We constructed stretchable ion gel–gated TFTs by using these intrinsically stretchable electronic materials based on solution processes, including spin casting and stencil printing. Figure 2A shows the schematic structure of an ion gel–gated TFT. Specifically, the source and drain AuNP-AgNW/PDMS electrodes and P3HT-NF/PDMS composite semiconductor layer were patterned with a thin Kapton film–based stencil masks, which were generated by a cutting machine (Silhouette Cameo). A 140-μm-thick ion gel film was aligned and laminated on the source and drain electrodes to serve as ion-gated dielectric. The detailed fabrication process is described in Materials and Methods and fig. S6. Figure 2 (B and C) shows a photograph of fabricated TFT and an SEM image showing a channel length of 50 μm, respectively. The width of the channel was 5 mm. The thicknesses of the P3HT-NF/PDMS composite semiconductor and TFT were measured to be ~280 nm and ~430 μm, respectively (fig. S7).
To verify the necessity and feasibility of AuNP-AgNW/PDMS electrodes for the intrinsically stretchable rubbery TFT, we tested several different electrodes and carefully examined their corresponding characteristics. Specifically, we constructed TFTs and tested electron beam–evaporated Au and Ag electrodes and AgNW/PDMS– and AuNP-AgNW/PDMS–based electrodes. Only Au electrodes and AuNP-AgNW/PDMS–based TFTs showed transistor characteristics. The comparison results are presented in fig. S8. The results suggest that only Au or AuNP-AgNW can form an ohmic contact with the P3HT-NF/PDMS, and the Ag film or AgNW cannot (28).
Figure 2D shows the transfer Ids ~ VG and corresponding curves of the stretchable ion-gated TFT without any mechanical stretching. The drain current was obtained while the gate voltage (VG) was swept from 0 to −4 V, with the drain voltage kept at −0.5 V. The ION/OFF was calculated to be ~5.6 × 103, which is comparable to other P3HT-NF–based stretchable TFTs (23). Figure 2E shows the source-drain IDS-VDS characteristics of the TFT with a gate voltage decrease from −1.5 to −4 V at a voltage step of −0.5 V. The drain voltage was decreased from 0 to −0.5 V. The drain current was as high as ~0.35 mA at VG = −4 V and VDS = −0.5 V.
To verify that the TFTs from P3HT-NF/PDMS composite semiconductor can offer enhanced device performance, we construct TFTs with a semiconductor from pristine P3HT and PDMS (p-P3HT/PDMS) composite on Au electrodes as a comparison. The TFTs from p-P3HT/PDMS and P3HT-NF/PDMS composite showed μFE of 4.5 × 10−3 and 1.3 cm2/Vs and ION/OFF of 1.68 × 102 and 3.82 × 102, respectively. Details are illustrated in fig. S9. Compared to p-P3HT, P3HT-NFs obtained through π conjugation of the thiophene rings yielded more efficient carrier transport and better device performance. These results are also consistent with the reported P3HT-NF–based devices (33).

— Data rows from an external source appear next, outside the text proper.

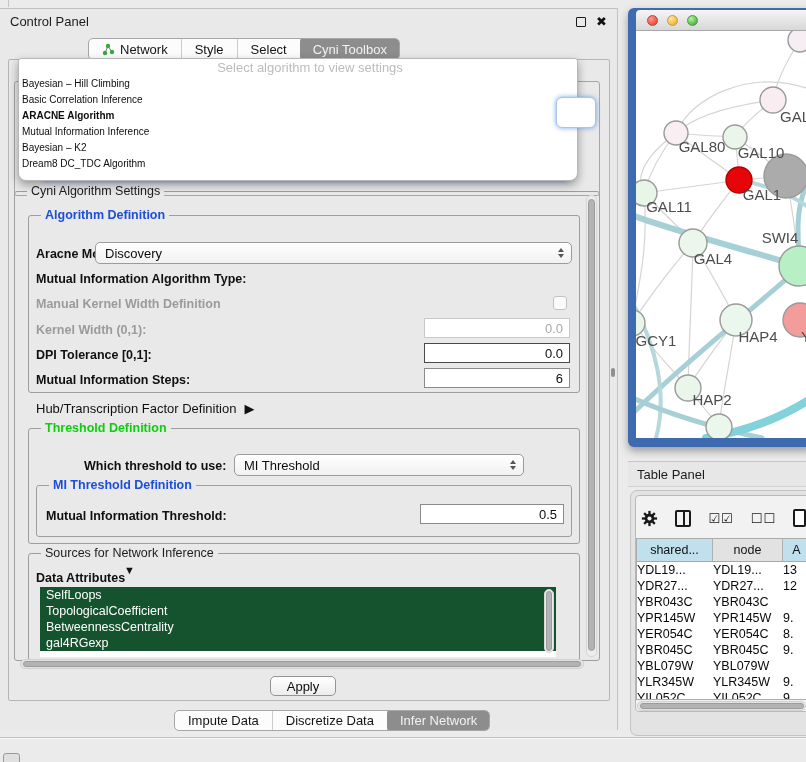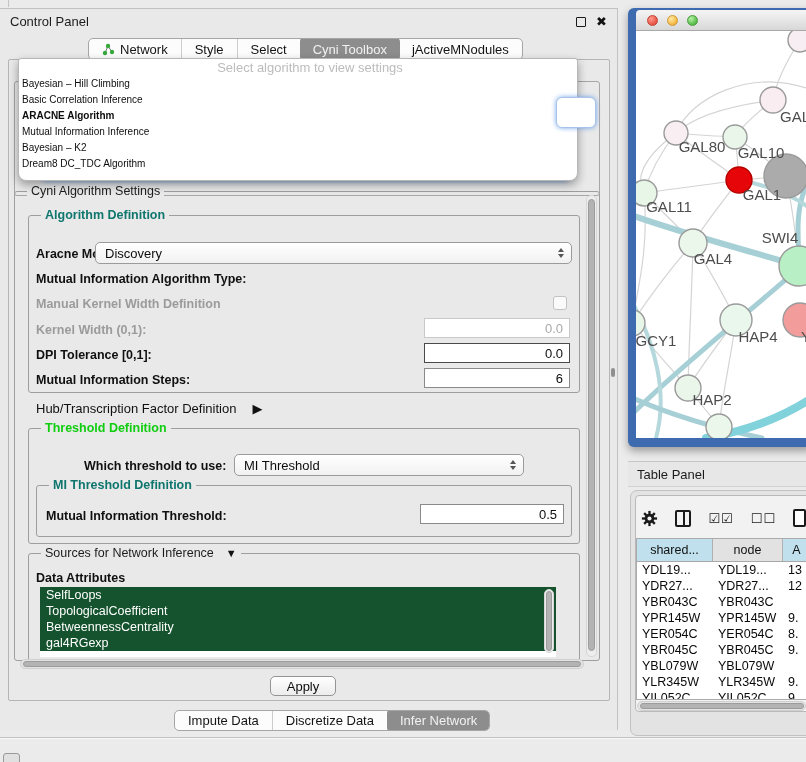--- a/index.html
+++ b/index.html
@@ -40,21 +40,21 @@
     box-shadow:0 4px 10px rgba(0,0,0,.35); z-index:6; }
   .algo-placeholder { height:17px; line-height:17px; text-align:center; color:#bcbcbc; font-size:13px;margin-left:24px; }
   .algo-item { height:16px; line-height:16px; font-size:10px; padding-left:3px; color:#0d0d0d; white-space:nowrap; }
   .algo-item.bold { font-weight:bold; }
 
   
   .grp { border:1px solid #9e9e9e; border-radius:3px; }
   .grp-title { position:absolute; top:-8px; left:12px; background:#e9e9e9; padding:0 4px;
     font-size:12.5px; white-space:nowrap; }
   .t-black { color:#1c1c1c; }
-  .t-blue  { color:#0f766e; font-weight:bold; }
+  .t-blue  { color:#1d4ed8; font-weight:bold; }
   .t-green { color:#0fce0f; font-weight:bold; }
 
   .lbl { font-size:12.5px; font-weight:bold; color:#101010; white-space:nowrap; }
   .lbl.dis { color:#9b9b9b; }
   .plain { font-size:13px; color:#101010; white-space:nowrap; }
 
   .combo { background:linear-gradient(#ffffff,#f1f1f1); border:1px solid #9b9b9b; border-radius:5px;
     display:flex; align-items:center; padding:0 20px 0 9px; font-size:13px; height:22px; color:#0d0d0d; }
   .combo-arrows { position:absolute; right:7px; top:50%; transform:translateY(-50%);
     display:flex; flex-direction:column; align-items:center; gap:2px; }
@@ -106,21 +106,21 @@
   .cols-icon::after { content:""; position:absolute; left:50%; top:0; width:2px; height:100%; background:#1a1a1a; }
   .doc-icon { width:14px; height:18px; border:2px solid #1a1a1a; border-radius:2px; background:#fff; }
 
   .tbl { left:636px; top:538px; width:176px; height:162px; background:#fff;
     border:1px solid #ababab; overflow:hidden; }
   .tbl-headrow { display:flex; height:23px; border-bottom:1px solid #a8a8a8; }
   .th { font-size:12.5px; font-weight:normal; display:flex; align-items:center; justify-content:center;
     border-right:1px solid #b0b0b0; background:#e2e2e2; overflow:hidden; white-space:nowrap; }
   .th.hl { background:#bfe0ec; }
   .tbl-row { display:flex; height:16px; }
-  .td { font-size:12.5px; padding-left:5px; display:flex; align-items:center;
+  .td { font-size:12.5px; display:flex; align-items:center;
     overflow:hidden; white-space:nowrap; color:#090909; }
 
   .node-label { font-size:15px; fill:#4d4d4d; }
 </style>
 </head>
 <body>
 
 <div id="root">
 
   <div class="abs" style="left:8px; top:0; width:1px; height:7px; background:#c4c4c4;"></div>
@@ -147,23 +147,20 @@
       </div>
       <div class="seg">
           <span>Style</span>
         </div>
       <div class="seg">
           <span>Select</span>
         </div>
       <div class="seg sel">
           <span>Cyni Toolbox</span>
         </div>
-      <div class="seg">
-          <span>jActiveMNodules</span>
-        </div>
     </div>
 
     <div class="abs panel-body"></div>
 
     <div class="abs bg-grp" style="left:14px; top:72px; width:586px; height:115px;"></div>
     <div class="abs bg-combo" style="left:40px; top:144px; width:530px; height:28px; z-index:1;">
       <span>gal-filtered sif default node</span>
     </div>
     <div class="abs bg-combo" style="left:556px; top:88px; width:40px; height:31px; z-index:7;"></div>
 
@@ -211,21 +208,21 @@
     <span class="abs lbl" style="left:36px; top:339px;">DPI Tolerance [0,1]:</span>
     <div class="abs field strong" style="left:424px; top:334px; width:146px;">
       <span>0.0</span>
     </div>
 
     <span class="abs lbl" style="left:36px; top:364px;">Mutual Information Steps:</span>
     <div class="abs field" style="left:424px; top:359px; width:146px;">
       <span>6</span>
     </div>
 
-    <div class="abs" style="left:36px; top:392px; display:flex; align-items:center; gap:16px;">
+    <div class="abs" style="left:36px; top:392px; display:flex; align-items:center; gap:8px;">
       <span class="plain">Hub/Transcription Factor Definition</span>
       <span style="font-size:13px; color:#111;">▶</span>
     </div>
 
     <div class="abs grp" style="left:28px; top:419px; width:552px; height:116px;">
       <span class="grp-title t-green">Threshold Definition</span>
     </div>
 
     <span class="abs lbl" style="left:84px; top:450px;">Which threshold to use:</span>
     <div class="abs combo" style="left:234px; top:445px; width:290px;">
@@ -238,21 +235,21 @@
 
     <div class="abs grp" style="left:36px; top:476px; width:536px; height:52px;">
       <span class="grp-title t-blue">MI Threshold Definition</span>
     </div>
     <span class="abs lbl" style="left:46px; top:500px;">Mutual Information Threshold:</span>
     <div class="abs field" style="left:420px; top:495px; width:144px;">
       <span>0.5</span>
     </div>
 
     <div class="abs grp" style="left:28px; top:544px; width:552px; height:108px;">
-      <span class="grp-title t-black" style="display:flex; align-items:center; gap:12px;">
+      <span class="grp-title t-black" style="display:flex; align-items:center; gap:4px;flex-direction:column;">
         <span>Sources for Network Inference</span>
         <span style="font-size:11px; color:#111;">▼</span>
       </span>
     </div>
     <span class="abs lbl" style="left:36px; top:562px;">Data Attributes</span>
 
     <div class="abs" style="left:40px; top:578px; width:516px; height:70px; overflow:hidden; background:#fff;">
       <div class="attr-item">SelfLoops</div>
       <div class="attr-item">TopologicalCoefficient</div>
       <div class="attr-item">BetweennessCentrality</div>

To examine the transistor performances under mechanical strain, the characteristics of the fabricated TFT were measured while different levels of mechanical strain were applied using a custom-made stretcher. The strain was applied both along and perpendicular to the channel length directions. Because the TFT was constructed fully with elastomeric materials whose moduli are comparable and thus with no significant strain isolation effect (34, 35), the stretching strain applied is assumed to be evenly distributed across the whole device. Figure 2 (F and G) shows the transfer curves of the TFTs under 10, 30, and 50% mechanical strain along and perpendicular to the channel length directions, respectively. More detailed results are shown in fig. S10. On the basis of the linear regime of these transfer curves, the μ and threshold voltage (Vth) of the TFTs under different levels of mechanical strain were calculated (see the Supplementary Materials for details).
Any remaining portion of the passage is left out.